It looks like a job to understand the list . Repeating your example, I did this in MATLAB:
cell_of_strings = {'thank', 'you', 'very', 'much'}; save('my.mat', 'cell_of_strings','-v7');
I am using a newer version of MATLAB, which saves .mat files in HDF5 format by default. loadmat cannot read HDF5 files, so the '-v7' flag should force MATLAB to save the old .mat , which loadmat can understand.

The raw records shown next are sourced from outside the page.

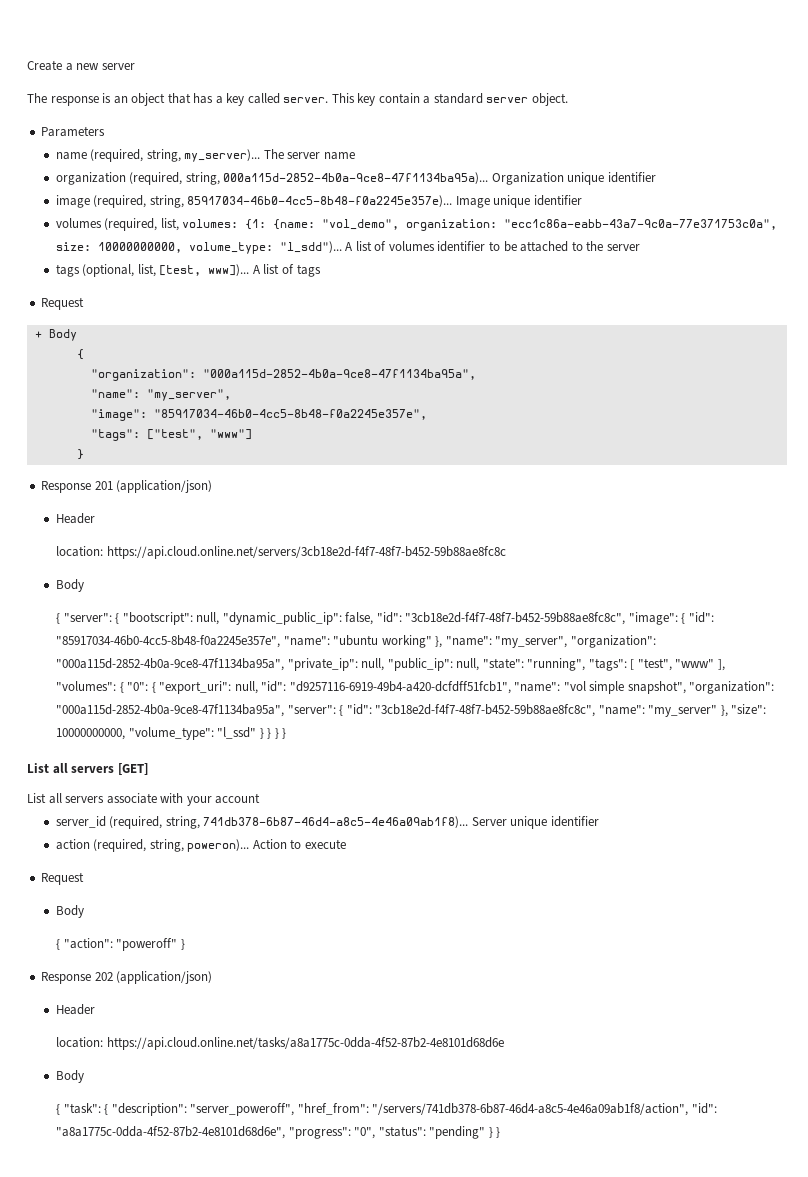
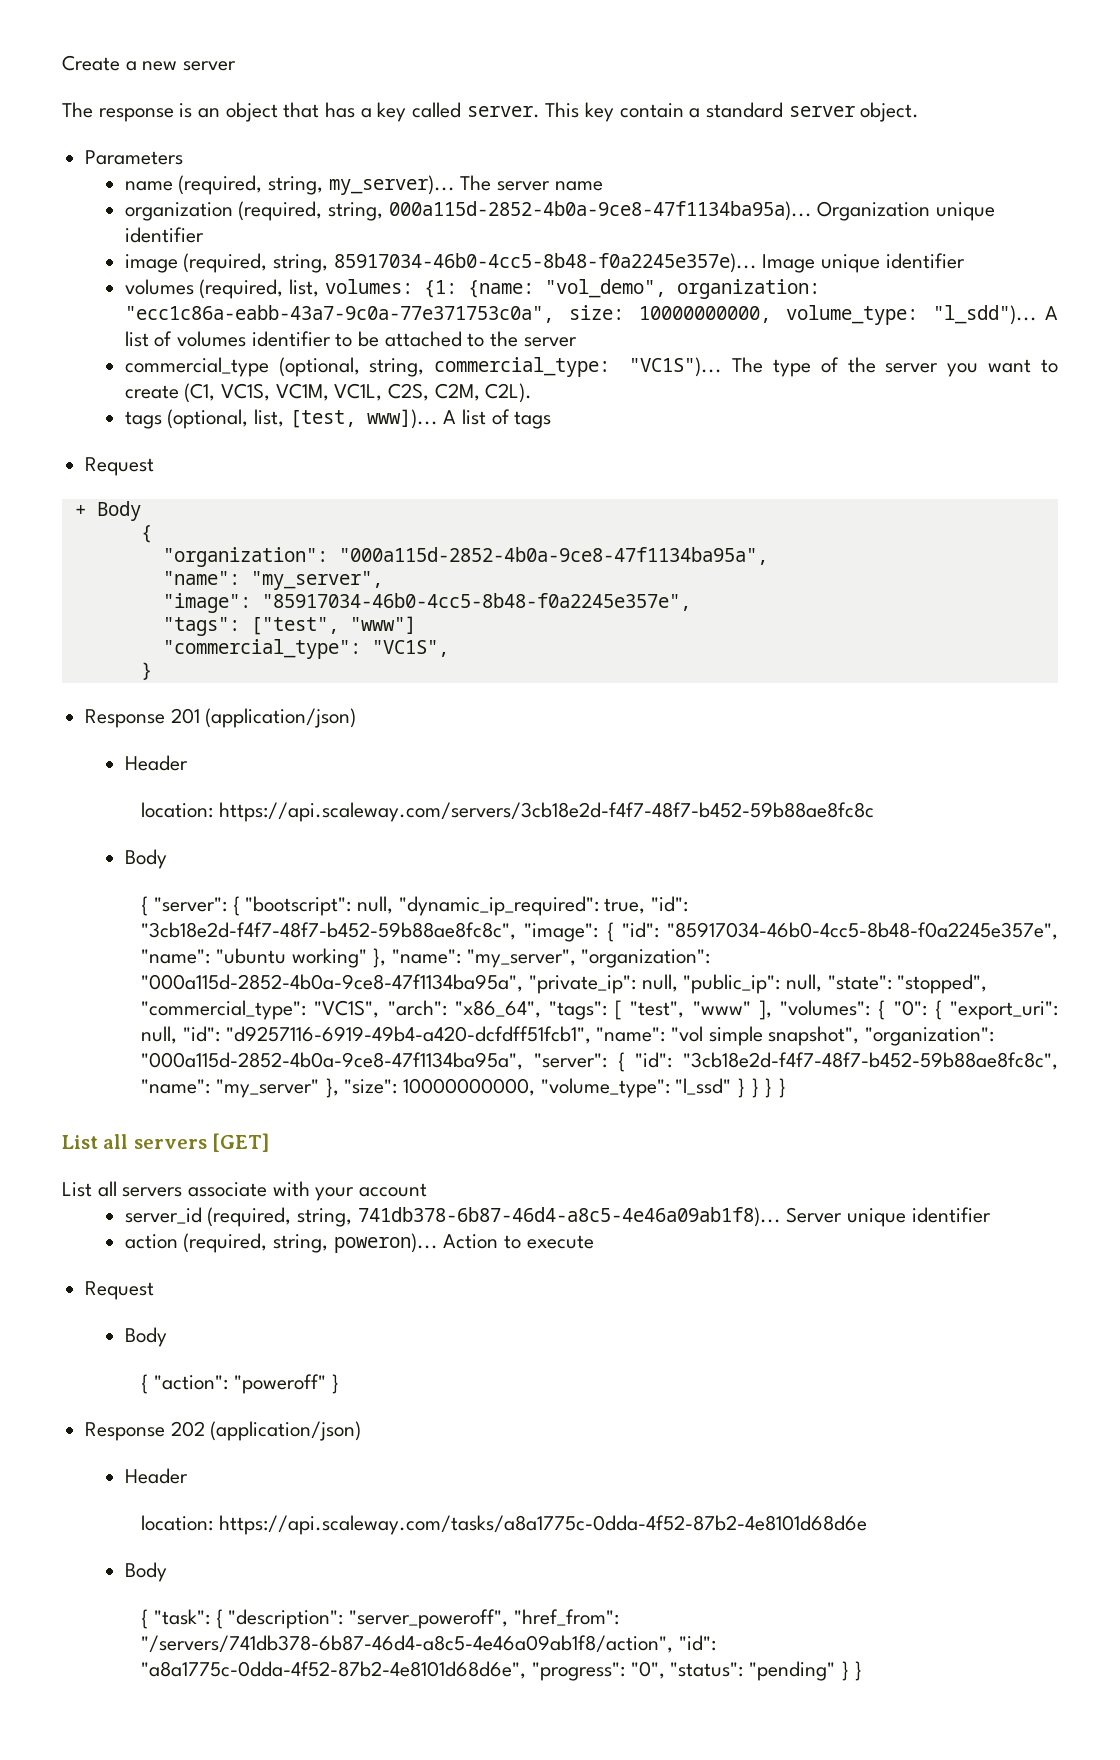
(640, 247) none -> [124,357,1058,377] [124,383,533,403] // commercial_type (optional, string, commercial_type: "VC1S")... The type of the server you want to create (C1, VC1S, VC1M, VC1L, C2S, C2M, C2L).
(252, 434) none -> [162,639,449,659] // "commercial_type": "VC1S",
[106,546,506,559] https://api.cloud.online.net/servers/3cb18e2d-f4f7-48f7-b452-59b88ae8fc8c -> [218,802,874,822] https://api.scaleway.com/servers/3cb18e2d-f4f7-48f7-b452-59b88ae8fc8c
[222,612,374,625] "dynamic_public_ip": false, -> [398,896,646,916] "dynamic_ip_required": true,
[527,658,586,671] "running", -> [897,974,988,994] [141,1000,541,1020] "stopped", "commercial_type": "VC1S", "arch": "x86_64",
[106,1037,504,1050] https://api.cloud.online.net/tasks/a8a1775c-0dda-4f52-87b2-4e8101d68d6e -> [218,1515,867,1535] https://api.scaleway.com/tasks/a8a1775c-0dda-4f52-87b2-4e8101d68d6e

In Python, I loaded an array of cells just like you:
import scipy.io as sio matdata = sio.loadmat('%s/my.mat' %path, chars_as_strings=1, matlab_compatible=1); array_of_strings = matdata['cell_of_strings']

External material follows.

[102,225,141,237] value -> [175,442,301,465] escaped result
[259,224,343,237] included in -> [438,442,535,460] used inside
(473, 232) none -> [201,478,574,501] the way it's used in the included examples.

Printing array_of_strings gives:
[[array([[u't', u'h', u'a', u'n', u'k']], dtype='<U1') array([[u'y', u'o', u'u']], dtype='<U1') array([[u'v', u'e', u'r', u'y']], dtype='<U1') array([[u'm', u'u', u'c', u'h']], dtype='<U1')]]
The variable array_of_strings is an array of (1,4) numpy objects, but each object has arrays. For example, the first element of array_of_strings is an array (1,5) containing the letters for "thanks." I.e
array_of_strings[0,0] array([[u't', u'h', u'a', u'n', u'k']], dtype='<U1')
To get to the first letter "t", you need to do something like:
array_of_strings[0,0][0,0] u't'
Since we are dealing with nested arrays, we need to use some recursive technique to extract the data, i.e. nested for loops. But first, I'll show you how to extract the first word:
first_word = [str(''.join(letter)) for letter in array_of_strings[0][0]] first_word ['thank']
Here I use list comprehension. Basically, I iterate over each letter in array_of_strings [0] [0] and concatenate them using the ''.join . The string() function is to convert unicode strings to regular strings.
Now, to get the desired list line, we just need to skip each array of letters:
words = [str(''.join(letter)) for letter_array in array_of_strings[0] for letter in letter_array] words ['thank', 'you', 'very', 'much']
Understanding the lists takes some getting used to, but they are extremely helpful. Hope this helps.